A Closer Look at Snow Removal: One Campus’s Story

  February 25, 2020

By Dan Hounsell

It’s rare that an organization’s maintenance and operations department gets some positive attention from the media. Too often, maintenance makes the news when something goes wrong with a facility.

It’s even rarer when that attention dives down into the specifics of one aspect of the department’s activities. For example, how often do readers get an up-close look at the cost to maintain a greenspace at a major university? Recently, readers at the University of Idaho were treated to a similar deep dive into the campus’s snow removal efforts.

When snow falls, the university’s staff work through the night to keep campus safe for students and faculty, allowing university operations to go on as usual, according to The Argonaut. Facilities Services is responsible for plowing streets, entryways, sidewalks and most parking lots — getting to work as early as 2 a.m. after snowfall.

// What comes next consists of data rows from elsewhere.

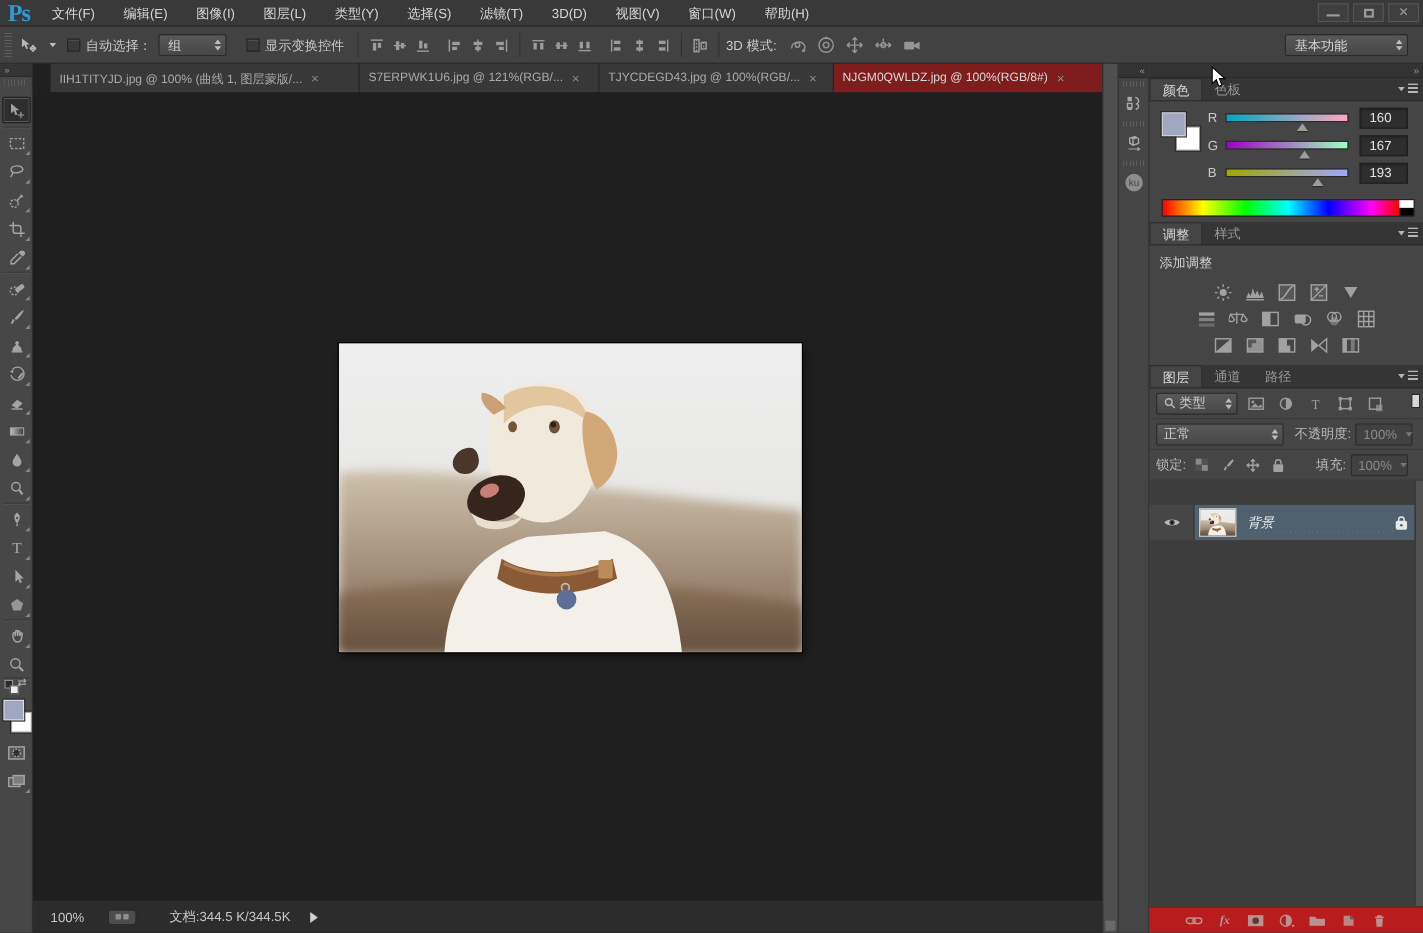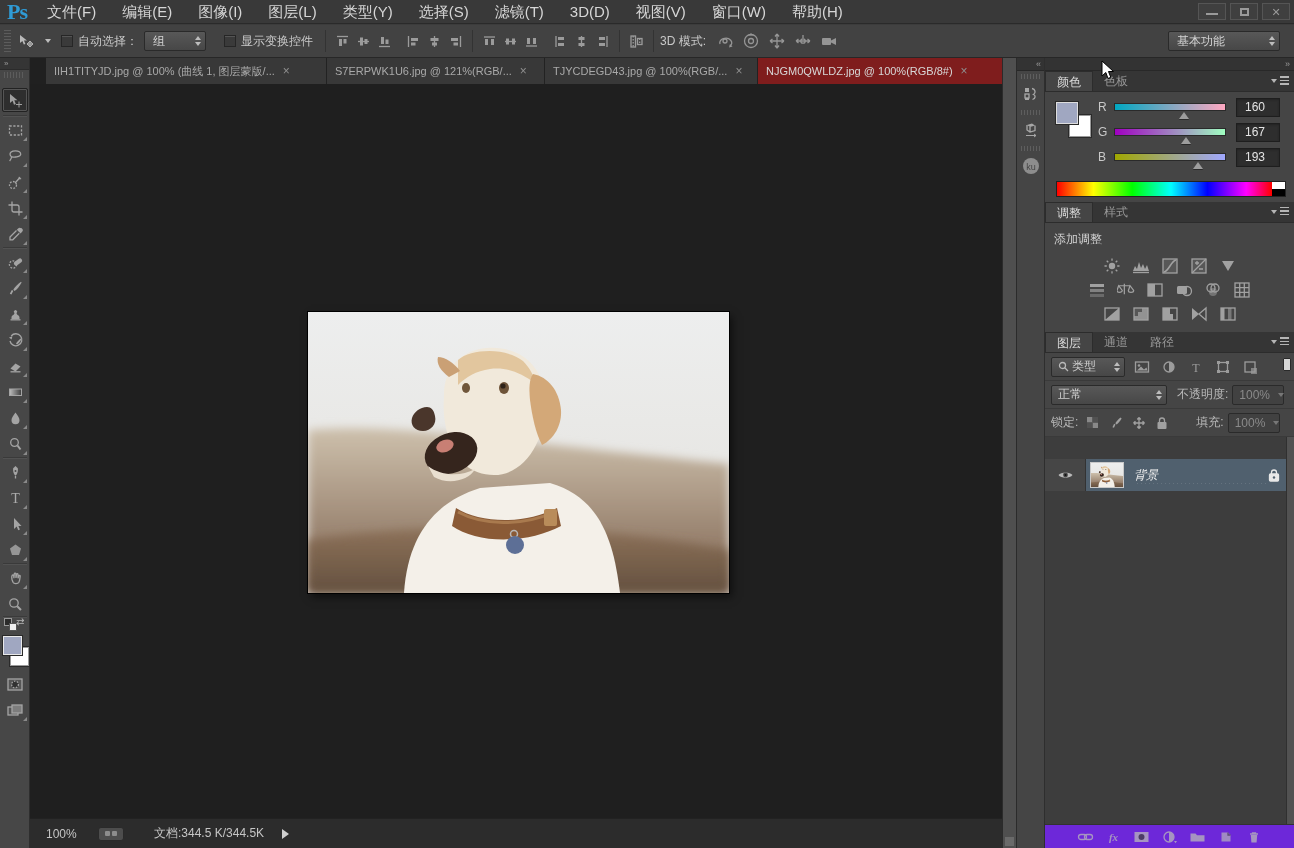--- a/index.html
+++ b/index.html
@@ -10,7 +10,7 @@
   
   #titlebar { position:absolute; left:0; top:0; width:1294px; height:24px; background:#393939; border-bottom:1px solid #2a2a2a; display:flex; align-items:center; }
   #ps-logo { width:34px; text-align:center; font-weight:bold; font-size:22px; color:#2f9bd6; font-family:"Liberation Serif","DejaVu Serif",serif; letter-spacing:-1px; }
-  .menu-item { padding:0 13px; line-height:24px; color:#d6d6d6; font-size:15px; cursor:default; }
+  .menu-item { padding:0 13px; line-height:24px; color:#d6d6d6; font-size:12px; cursor:default; }
   #win-controls { position:absolute; right:4px; top:3px; display:flex; gap:4px; }
   .winbtn { width:28px; height:17px; border:1px solid #555; background:#3f3f3f; position:relative; }
   .winbtn .g { position:absolute; left:50%; top:50%; transform:translate(-50%,-50%); color:#9a9a9a; font-size:11px; line-height:11px; }

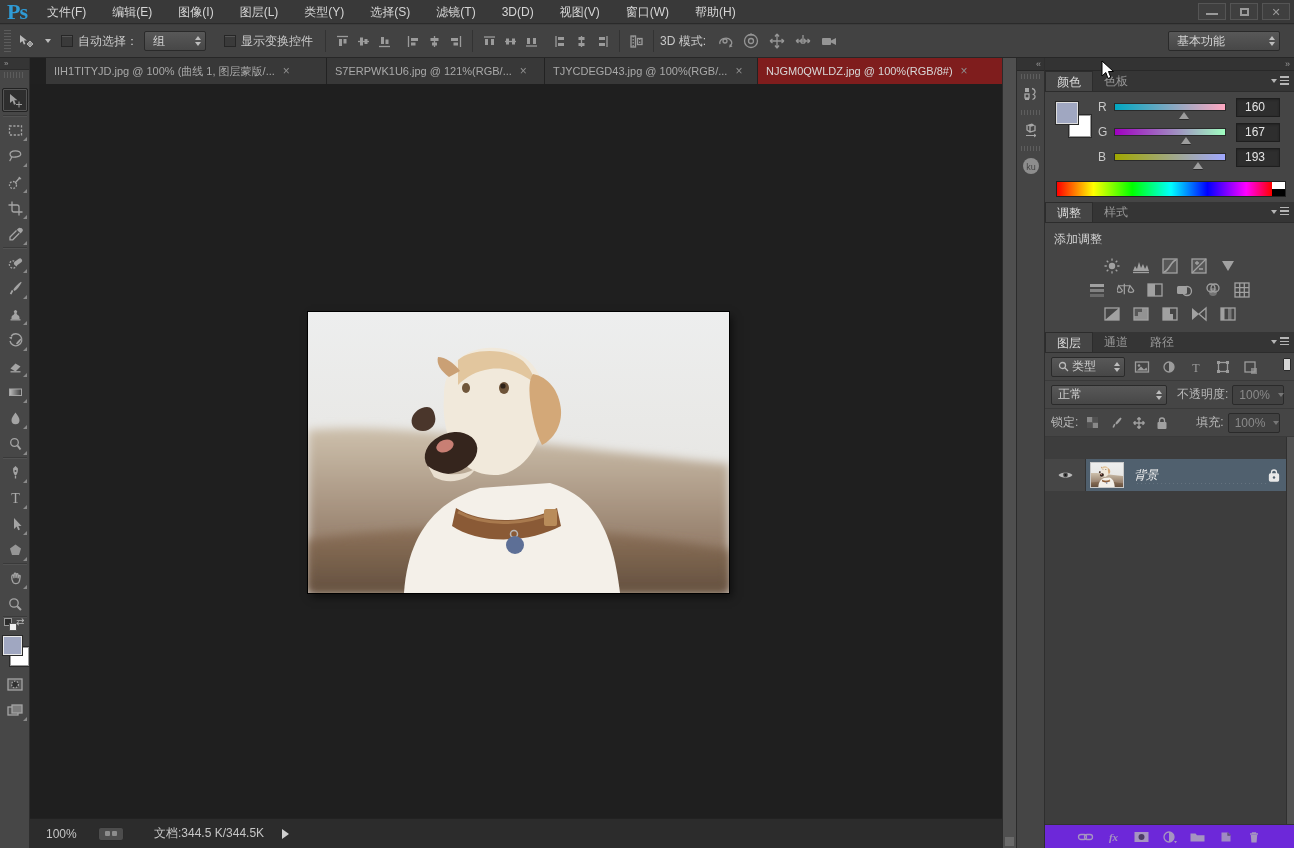--- a/index.html
+++ b/index.html
@@ -118,7 +118,7 @@
   #layer-thumb { width:34px; height:26px; border:1px solid #c9c9c9; background:#888; }
   #layer-name { flex:1; margin-left:10px; color:#efefef; font-style:italic; font-size:12px;
      background:repeating-linear-gradient(90deg,transparent 0 3px,rgba(255,255,255,.12) 3px 4px) bottom/100% 1px no-repeat; }
-  #layers-footer { position:absolute; left:0; bottom:0; width:249px; height:24px; background:#6d28d9; border-top:1px solid #323232; display:flex; align-items:center; justify-content:center; gap:10px; }
+  #layers-footer { position:absolute; left:0; bottom:0; width:249px; height:24px; background:#b91c1c; border-top:1px solid #323232; display:flex; align-items:center; justify-content:center; gap:10px; }
   .lf-btn { width:18px; height:16px; display:flex; align-items:center; justify-content:center; opacity:.75; color:#b9b9b9; font-size:11px; }
   .fx-text { font-style:italic; font-family:"Liberation Serif","DejaVu Serif",serif; font-weight:bold; }
   #filter-switch { position:absolute; right:3px; top:5px; width:8px; height:13px; background:#d7d7d7; border:1px solid #2a2a2a; border-radius:1px; }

Parking and Transportation Services (PTS) removes snow from residential parking lots — green, purple and silver lots — throughout the day as resources allow. Charles Zillinger, director of Landscape and Exterior Services, says 25-26 employees work on snow removal. Facilities Services has seven larger plows and a large front-end loader. Both Facilities and PTS use around five smaller plows.

“Big plows come in and start with the streets, and small plows then come in at 3 a.m. to start doing the sidewalks. Then the scoopers come in and do the entries and stairs, and all those things,” Zillinger says.

Rebecca Couch, director of PTS, says her staff members start working around 5-6 a.m. on residential parking lots. As spaces empty out throughout the day, smaller plows can work to remove the snow. Landscape and Exterior Services prioritizes plowing streets, commuter parking lots and then sidewalks. Commuter parking lots are prioritized above residential parking because commuters need access to parking early in the morning, and residential parking has less activity, Zillinger says.

Dan Hounsell is editor-in-chief of Facility Maintenance Decisions.